(Front-end code edit data)
——

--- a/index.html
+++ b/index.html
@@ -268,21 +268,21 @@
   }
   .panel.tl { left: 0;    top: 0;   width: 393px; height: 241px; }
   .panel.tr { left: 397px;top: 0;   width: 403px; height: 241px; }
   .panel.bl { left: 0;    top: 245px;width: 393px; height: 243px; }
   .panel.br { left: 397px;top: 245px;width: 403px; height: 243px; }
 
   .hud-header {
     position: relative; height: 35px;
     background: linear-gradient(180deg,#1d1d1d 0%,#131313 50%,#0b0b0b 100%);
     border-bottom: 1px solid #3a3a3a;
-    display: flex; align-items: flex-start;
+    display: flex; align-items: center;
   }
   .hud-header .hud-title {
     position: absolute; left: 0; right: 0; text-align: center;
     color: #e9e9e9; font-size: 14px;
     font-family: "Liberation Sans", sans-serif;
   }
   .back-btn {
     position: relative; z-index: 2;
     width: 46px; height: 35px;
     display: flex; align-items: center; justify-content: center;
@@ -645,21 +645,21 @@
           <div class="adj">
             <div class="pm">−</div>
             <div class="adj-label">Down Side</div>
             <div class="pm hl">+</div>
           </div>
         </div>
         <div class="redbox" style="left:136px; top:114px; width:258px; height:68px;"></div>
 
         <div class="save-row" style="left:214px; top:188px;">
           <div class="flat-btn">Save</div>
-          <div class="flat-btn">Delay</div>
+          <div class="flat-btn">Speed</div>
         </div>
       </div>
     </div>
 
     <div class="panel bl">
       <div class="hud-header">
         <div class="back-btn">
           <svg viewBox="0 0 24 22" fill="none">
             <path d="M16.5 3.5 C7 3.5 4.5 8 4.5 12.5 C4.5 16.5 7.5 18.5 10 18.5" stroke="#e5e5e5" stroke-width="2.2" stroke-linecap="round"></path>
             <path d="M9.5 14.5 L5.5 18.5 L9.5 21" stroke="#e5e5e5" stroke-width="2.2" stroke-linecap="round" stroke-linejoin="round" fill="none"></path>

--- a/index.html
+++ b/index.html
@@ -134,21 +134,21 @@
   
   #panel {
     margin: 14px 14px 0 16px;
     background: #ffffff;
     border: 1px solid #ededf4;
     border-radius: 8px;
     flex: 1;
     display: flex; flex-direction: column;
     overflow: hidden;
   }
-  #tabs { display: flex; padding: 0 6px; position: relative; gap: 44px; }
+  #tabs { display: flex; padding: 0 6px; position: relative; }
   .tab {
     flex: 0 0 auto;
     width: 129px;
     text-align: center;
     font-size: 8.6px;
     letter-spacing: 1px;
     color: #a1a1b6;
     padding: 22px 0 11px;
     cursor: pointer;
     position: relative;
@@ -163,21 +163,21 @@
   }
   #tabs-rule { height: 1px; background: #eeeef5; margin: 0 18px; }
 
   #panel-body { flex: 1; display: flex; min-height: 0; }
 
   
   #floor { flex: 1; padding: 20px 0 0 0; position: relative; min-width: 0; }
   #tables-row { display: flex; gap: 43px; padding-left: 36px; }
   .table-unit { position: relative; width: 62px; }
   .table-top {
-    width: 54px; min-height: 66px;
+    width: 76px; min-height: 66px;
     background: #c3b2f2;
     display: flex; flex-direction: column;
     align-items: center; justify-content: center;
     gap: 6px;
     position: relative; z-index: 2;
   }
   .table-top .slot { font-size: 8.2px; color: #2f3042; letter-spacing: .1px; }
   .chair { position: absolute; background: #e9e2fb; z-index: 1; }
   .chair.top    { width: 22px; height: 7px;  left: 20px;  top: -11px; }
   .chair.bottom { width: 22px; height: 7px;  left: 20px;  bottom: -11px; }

——

THE PROBLEM: Above are the entries; copy every line among them that contains the word "display".

WRITTEN SOLUTION:
-    display: flex; align-items: flex-start;
+    display: flex; align-items: center;
     display: flex; align-items: center; justify-content: center;
     display: flex; flex-direction: column;
-  #tabs { display: flex; padding: 0 6px; position: relative; gap: 44px; }
+  #tabs { display: flex; padding: 0 6px; position: relative; }
   #panel-body { flex: 1; display: flex; min-height: 0; }
   #tables-row { display: flex; gap: 43px; padding-left: 36px; }
     display: flex; flex-direction: column;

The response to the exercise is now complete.